WHAT YOU HAVE TO DO — Every record shown here needs to be repeated exactly.

SUPPLIED ENTRIES Block Start

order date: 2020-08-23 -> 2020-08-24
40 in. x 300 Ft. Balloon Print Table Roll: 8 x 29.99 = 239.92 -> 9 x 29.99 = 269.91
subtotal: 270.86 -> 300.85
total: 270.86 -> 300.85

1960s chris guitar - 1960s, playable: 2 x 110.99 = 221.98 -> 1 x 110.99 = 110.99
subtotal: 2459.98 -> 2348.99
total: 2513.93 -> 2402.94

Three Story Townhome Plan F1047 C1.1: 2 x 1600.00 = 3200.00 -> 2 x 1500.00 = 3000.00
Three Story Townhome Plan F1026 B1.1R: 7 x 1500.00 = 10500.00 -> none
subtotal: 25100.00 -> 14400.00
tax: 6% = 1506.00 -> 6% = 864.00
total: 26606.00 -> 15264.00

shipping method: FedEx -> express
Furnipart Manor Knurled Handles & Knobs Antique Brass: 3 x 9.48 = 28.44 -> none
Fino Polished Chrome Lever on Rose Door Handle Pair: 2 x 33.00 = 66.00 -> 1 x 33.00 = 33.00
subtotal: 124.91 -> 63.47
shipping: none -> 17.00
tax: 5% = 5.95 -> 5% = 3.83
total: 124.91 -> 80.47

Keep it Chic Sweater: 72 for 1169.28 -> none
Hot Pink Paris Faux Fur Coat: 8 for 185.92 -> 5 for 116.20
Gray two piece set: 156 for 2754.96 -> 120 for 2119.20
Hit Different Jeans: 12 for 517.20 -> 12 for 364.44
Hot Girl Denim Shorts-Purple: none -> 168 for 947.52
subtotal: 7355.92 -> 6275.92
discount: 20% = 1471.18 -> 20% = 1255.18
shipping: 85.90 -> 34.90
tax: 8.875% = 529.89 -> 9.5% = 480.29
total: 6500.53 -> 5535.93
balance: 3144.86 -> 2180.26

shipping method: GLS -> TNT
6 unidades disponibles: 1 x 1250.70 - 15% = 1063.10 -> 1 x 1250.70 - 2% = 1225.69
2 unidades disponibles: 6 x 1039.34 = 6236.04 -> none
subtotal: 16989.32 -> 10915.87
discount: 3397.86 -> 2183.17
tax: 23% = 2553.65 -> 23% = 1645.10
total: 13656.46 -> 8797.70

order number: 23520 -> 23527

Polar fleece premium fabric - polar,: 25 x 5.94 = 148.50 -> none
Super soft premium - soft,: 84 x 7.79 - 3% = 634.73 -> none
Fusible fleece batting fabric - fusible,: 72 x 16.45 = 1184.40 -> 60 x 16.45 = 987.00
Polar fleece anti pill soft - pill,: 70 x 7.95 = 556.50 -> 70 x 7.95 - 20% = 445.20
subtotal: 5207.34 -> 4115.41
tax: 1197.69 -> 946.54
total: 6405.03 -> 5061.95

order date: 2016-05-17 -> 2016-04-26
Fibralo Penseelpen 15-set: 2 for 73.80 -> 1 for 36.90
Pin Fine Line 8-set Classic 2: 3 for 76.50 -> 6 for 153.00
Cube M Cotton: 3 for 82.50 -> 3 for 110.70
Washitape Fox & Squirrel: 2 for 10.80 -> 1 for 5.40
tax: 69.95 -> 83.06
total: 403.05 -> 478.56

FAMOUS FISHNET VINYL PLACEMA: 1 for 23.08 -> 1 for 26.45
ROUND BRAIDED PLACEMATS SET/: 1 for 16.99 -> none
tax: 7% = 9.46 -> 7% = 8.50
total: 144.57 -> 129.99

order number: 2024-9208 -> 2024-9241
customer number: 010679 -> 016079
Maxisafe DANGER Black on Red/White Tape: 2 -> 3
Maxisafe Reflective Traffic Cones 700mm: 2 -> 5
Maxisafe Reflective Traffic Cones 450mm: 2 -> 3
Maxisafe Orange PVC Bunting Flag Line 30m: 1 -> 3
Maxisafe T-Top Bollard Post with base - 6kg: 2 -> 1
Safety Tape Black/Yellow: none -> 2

SUPPLIED ENTRIES Block End

ANSWER BOX —
order date: 2020-08-23 -> 2020-08-24
40 in. x 300 Ft. Balloon Print Table Roll: 8 x 29.99 = 239.92 -> 9 x 29.99 = 269.91
subtotal: 270.86 -> 300.85
total: 270.86 -> 300.85

1960s chris guitar - 1960s, playable: 2 x 110.99 = 221.98 -> 1 x 110.99 = 110.99
subtotal: 2459.98 -> 2348.99
total: 2513.93 -> 2402.94

Three Story Townhome Plan F1047 C1.1: 2 x 1600.00 = 3200.00 -> 2 x 1500.00 = 3000.00
Three Story Townhome Plan F1026 B1.1R: 7 x 1500.00 = 10500.00 -> none
subtotal: 25100.00 -> 14400.00
tax: 6% = 1506.00 -> 6% = 864.00
total: 26606.00 -> 15264.00

shipping method: FedEx -> express
Furnipart Manor Knurled Handles & Knobs Antique Brass: 3 x 9.48 = 28.44 -> none
Fino Polished Chrome Lever on Rose Door Handle Pair: 2 x 33.00 = 66.00 -> 1 x 33.00 = 33.00
subtotal: 124.91 -> 63.47
shipping: none -> 17.00
tax: 5% = 5.95 -> 5% = 3.83
total: 124.91 -> 80.47

Keep it Chic Sweater: 72 for 1169.28 -> none
Hot Pink Paris Faux Fur Coat: 8 for 185.92 -> 5 for 116.20
Gray two piece set: 156 for 2754.96 -> 120 for 2119.20
Hit Different Jeans: 12 for 517.20 -> 12 for 364.44
Hot Girl Denim Shorts-Purple: none -> 168 for 947.52
subtotal: 7355.92 -> 6275.92
discount: 20% = 1471.18 -> 20% = 1255.18
shipping: 85.90 -> 34.90
tax: 8.875% = 529.89 -> 9.5% = 480.29
total: 6500.53 -> 5535.93
balance: 3144.86 -> 2180.26

shipping method: GLS -> TNT
6 unidades disponibles: 1 x 1250.70 - 15% = 1063.10 -> 1 x 1250.70 - 2% = 1225.69
2 unidades disponibles: 6 x 1039.34 = 6236.04 -> none
subtotal: 16989.32 -> 10915.87
discount: 3397.86 -> 2183.17
tax: 23% = 2553.65 -> 23% = 1645.10
total: 13656.46 -> 8797.70

order number: 23520 -> 23527

Polar fleece premium fabric - polar,: 25 x 5.94 = 148.50 -> none
Super soft premium - soft,: 84 x 7.79 - 3% = 634.73 -> none
Fusible fleece batting fabric - fusible,: 72 x 16.45 = 1184.40 -> 60 x 16.45 = 987.00
Polar fleece anti pill soft - pill,: 70 x 7.95 = 556.50 -> 70 x 7.95 - 20% = 445.20
subtotal: 5207.34 -> 4115.41
tax: 1197.69 -> 946.54
total: 6405.03 -> 5061.95

order date: 2016-05-17 -> 2016-04-26
Fibralo Penseelpen 15-set: 2 for 73.80 -> 1 for 36.90
Pin Fine Line 8-set Classic 2: 3 for 76.50 -> 6 for 153.00
Cube M Cotton: 3 for 82.50 -> 3 for 110.70
Washitape Fox & Squirrel: 2 for 10.80 -> 1 for 5.40
tax: 69.95 -> 83.06
total: 403.05 -> 478.56

FAMOUS FISHNET VINYL PLACEMA: 1 for 23.08 -> 1 for 26.45
ROUND BRAIDED PLACEMATS SET/: 1 for 16.99 -> none
tax: 7% = 9.46 -> 7% = 8.50
total: 144.57 -> 129.99

order number: 2024-9208 -> 2024-9241
customer number: 010679 -> 016079
Maxisafe DANGER Black on Red/White Tape: 2 -> 3
Maxisafe Reflective Traffic Cones 700mm: 2 -> 5
Maxisafe Reflective Traffic Cones 450mm: 2 -> 3
Maxisafe Orange PVC Bunting Flag Line 30m: 1 -> 3
Maxisafe T-Top Bollard Post with base - 6kg: 2 -> 1
Safety Tape Black/Yellow: none -> 2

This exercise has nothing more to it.